** REQUIRED ACTION **
From the data below, retype exactly the lines starting with the one that contains "[202,436,412,454] [38,480,84,503] [48,523,335,541]" and ending with the one that contains "[956,157,1134,174] your end-to-end", both included.

** Records from a collection **
*****

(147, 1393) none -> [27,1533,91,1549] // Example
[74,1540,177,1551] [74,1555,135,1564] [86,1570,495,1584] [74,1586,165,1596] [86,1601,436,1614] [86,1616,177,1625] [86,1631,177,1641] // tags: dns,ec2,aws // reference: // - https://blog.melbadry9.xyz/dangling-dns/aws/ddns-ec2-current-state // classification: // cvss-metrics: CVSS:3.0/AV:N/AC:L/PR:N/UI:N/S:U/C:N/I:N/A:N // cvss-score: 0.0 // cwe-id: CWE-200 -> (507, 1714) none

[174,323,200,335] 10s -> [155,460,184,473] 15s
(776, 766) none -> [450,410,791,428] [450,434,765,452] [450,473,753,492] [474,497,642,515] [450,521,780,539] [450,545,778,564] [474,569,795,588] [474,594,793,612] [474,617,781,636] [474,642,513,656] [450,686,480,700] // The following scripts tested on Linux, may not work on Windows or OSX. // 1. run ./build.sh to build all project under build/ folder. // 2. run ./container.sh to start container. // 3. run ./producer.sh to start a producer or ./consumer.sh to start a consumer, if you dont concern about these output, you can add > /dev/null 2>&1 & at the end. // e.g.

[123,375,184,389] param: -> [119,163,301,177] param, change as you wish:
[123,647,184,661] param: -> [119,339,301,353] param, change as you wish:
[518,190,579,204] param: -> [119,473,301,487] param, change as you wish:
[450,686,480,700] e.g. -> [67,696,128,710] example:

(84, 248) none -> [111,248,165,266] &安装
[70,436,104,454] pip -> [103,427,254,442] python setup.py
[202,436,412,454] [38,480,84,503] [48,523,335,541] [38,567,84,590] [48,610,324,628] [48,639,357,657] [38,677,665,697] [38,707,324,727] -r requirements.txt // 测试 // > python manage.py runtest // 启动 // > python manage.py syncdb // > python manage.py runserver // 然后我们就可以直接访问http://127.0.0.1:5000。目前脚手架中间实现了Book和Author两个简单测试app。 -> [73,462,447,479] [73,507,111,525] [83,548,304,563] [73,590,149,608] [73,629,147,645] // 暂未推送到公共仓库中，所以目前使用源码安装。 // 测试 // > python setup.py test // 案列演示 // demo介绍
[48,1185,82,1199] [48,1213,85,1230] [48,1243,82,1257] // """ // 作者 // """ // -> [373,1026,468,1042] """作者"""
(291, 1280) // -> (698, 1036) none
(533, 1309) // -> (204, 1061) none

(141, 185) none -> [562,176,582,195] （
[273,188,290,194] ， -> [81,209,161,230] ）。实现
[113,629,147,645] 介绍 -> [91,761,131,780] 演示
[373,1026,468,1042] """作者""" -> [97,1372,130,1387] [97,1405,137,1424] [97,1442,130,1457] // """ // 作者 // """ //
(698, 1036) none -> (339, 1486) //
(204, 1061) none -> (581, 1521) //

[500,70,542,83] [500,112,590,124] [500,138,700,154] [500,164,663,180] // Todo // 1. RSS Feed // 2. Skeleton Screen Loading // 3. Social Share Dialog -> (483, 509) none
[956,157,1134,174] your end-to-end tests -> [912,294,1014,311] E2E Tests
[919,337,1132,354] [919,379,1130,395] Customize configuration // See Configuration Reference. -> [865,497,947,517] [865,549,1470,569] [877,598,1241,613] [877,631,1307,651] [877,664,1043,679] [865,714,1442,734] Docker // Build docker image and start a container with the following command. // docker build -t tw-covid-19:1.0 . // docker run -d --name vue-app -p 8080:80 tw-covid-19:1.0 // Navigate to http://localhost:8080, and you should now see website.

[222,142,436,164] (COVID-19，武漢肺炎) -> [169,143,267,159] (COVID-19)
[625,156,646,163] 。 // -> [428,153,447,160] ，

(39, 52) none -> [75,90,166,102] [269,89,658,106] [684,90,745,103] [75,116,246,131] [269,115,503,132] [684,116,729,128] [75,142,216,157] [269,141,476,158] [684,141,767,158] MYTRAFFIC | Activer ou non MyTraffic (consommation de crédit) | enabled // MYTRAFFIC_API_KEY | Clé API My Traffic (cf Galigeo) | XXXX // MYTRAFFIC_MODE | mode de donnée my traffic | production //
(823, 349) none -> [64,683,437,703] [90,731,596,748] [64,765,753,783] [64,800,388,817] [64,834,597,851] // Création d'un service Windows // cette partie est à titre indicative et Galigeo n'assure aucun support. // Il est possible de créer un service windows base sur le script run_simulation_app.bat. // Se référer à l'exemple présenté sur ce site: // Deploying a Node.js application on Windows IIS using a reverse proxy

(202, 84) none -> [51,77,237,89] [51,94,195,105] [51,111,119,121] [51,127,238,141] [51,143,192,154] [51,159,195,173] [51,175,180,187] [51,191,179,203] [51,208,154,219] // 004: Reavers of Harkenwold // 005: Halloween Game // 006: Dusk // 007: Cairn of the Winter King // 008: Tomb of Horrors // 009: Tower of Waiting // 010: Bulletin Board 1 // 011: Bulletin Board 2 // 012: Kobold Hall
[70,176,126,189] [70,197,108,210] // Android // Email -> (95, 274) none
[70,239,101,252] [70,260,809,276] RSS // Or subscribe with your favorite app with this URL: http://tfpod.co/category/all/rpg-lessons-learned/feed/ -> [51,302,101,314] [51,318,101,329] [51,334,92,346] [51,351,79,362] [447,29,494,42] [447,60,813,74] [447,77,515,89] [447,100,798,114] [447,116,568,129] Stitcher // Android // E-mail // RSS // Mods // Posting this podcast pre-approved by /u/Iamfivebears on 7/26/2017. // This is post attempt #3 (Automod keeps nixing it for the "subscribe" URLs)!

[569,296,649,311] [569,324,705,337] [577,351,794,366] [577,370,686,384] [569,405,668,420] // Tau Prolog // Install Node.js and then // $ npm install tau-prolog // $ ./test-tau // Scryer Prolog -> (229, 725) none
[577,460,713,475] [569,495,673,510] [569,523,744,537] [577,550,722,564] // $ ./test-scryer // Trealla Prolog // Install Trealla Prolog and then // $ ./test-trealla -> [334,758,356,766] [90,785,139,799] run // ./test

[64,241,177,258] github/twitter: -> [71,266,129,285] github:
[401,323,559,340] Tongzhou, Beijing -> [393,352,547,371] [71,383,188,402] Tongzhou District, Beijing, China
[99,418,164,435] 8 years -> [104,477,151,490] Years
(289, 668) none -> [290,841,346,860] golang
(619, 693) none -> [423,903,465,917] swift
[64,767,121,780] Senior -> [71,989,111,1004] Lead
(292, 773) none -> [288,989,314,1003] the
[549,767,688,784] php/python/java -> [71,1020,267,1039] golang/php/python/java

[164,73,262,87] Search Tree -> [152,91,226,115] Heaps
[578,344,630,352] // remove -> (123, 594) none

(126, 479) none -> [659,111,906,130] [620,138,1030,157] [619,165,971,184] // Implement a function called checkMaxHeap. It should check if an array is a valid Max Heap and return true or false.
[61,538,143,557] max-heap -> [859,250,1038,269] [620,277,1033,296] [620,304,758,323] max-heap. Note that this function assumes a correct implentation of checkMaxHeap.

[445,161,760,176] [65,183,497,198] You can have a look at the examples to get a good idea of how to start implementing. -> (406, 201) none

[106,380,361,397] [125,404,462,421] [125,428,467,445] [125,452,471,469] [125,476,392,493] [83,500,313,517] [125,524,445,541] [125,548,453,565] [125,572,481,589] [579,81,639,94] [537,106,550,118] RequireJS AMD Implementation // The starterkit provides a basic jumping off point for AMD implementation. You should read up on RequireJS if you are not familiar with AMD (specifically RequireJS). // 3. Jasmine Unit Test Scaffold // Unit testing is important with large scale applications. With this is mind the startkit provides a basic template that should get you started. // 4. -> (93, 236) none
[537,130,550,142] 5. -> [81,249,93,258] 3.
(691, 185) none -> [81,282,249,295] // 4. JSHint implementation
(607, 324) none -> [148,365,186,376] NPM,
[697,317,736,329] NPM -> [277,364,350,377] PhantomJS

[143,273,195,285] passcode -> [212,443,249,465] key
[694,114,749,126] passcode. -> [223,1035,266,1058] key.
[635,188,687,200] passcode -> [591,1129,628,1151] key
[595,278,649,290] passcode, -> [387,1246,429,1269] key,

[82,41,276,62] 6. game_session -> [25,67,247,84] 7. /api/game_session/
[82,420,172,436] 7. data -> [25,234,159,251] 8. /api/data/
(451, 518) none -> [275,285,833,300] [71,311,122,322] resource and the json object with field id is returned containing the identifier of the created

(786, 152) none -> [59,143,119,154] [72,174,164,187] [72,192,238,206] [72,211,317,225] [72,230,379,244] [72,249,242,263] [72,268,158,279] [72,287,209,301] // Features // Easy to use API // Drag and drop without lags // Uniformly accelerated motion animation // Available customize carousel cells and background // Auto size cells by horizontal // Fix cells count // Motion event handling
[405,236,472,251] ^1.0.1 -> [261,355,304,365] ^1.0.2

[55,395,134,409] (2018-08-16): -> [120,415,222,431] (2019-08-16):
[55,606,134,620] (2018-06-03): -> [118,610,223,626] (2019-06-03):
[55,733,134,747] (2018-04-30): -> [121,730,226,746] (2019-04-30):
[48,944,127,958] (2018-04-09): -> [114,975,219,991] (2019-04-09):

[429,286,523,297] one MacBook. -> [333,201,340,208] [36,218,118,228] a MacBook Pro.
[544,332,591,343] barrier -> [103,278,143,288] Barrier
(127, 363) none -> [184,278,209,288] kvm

*****

** ANSWER TO THE EXERCISE **
[202,436,412,454] [38,480,84,503] [48,523,335,541] [38,567,84,590] [48,610,324,628] [48,639,357,657] [38,677,665,697] [38,707,324,727] -r requirements.txt // 测试 // > python manage.py runtest // 启动 // > python manage.py syncdb // > python manage.py runserver // 然后我们就可以直接访问http://127.0.0.1:5000。目前脚手架中间实现了Book和Author两个简单测试app。 -> [73,462,447,479] [73,507,111,525] [83,548,304,563] [73,590,149,608] [73,629,147,645] // 暂未推送到公共仓库中，所以目前使用源码安装。 // 测试 // > python setup.py test // 案列演示 // demo介绍
[48,1185,82,1199] [48,1213,85,1230] [48,1243,82,1257] // """ // 作者 // """ // -> [373,1026,468,1042] """作者"""
(291, 1280) // -> (698, 1036) none
(533, 1309) // -> (204, 1061) none

(141, 185) none -> [562,176,582,195] （
[273,188,290,194] ， -> [81,209,161,230] ）。实现
[113,629,147,645] 介绍 -> [91,761,131,780] 演示
[373,1026,468,1042] """作者""" -> [97,1372,130,1387] [97,1405,137,1424] [97,1442,130,1457] // """ // 作者 // """ //
(698, 1036) none -> (339, 1486) //
(204, 1061) none -> (581, 1521) //

[500,70,542,83] [500,112,590,124] [500,138,700,154] [500,164,663,180] // Todo // 1. RSS Feed // 2. Skeleton Screen Loading // 3. Social Share Dialog -> (483, 509) none
[956,157,1134,174] your end-to-end tests -> [912,294,1014,311] E2E Tests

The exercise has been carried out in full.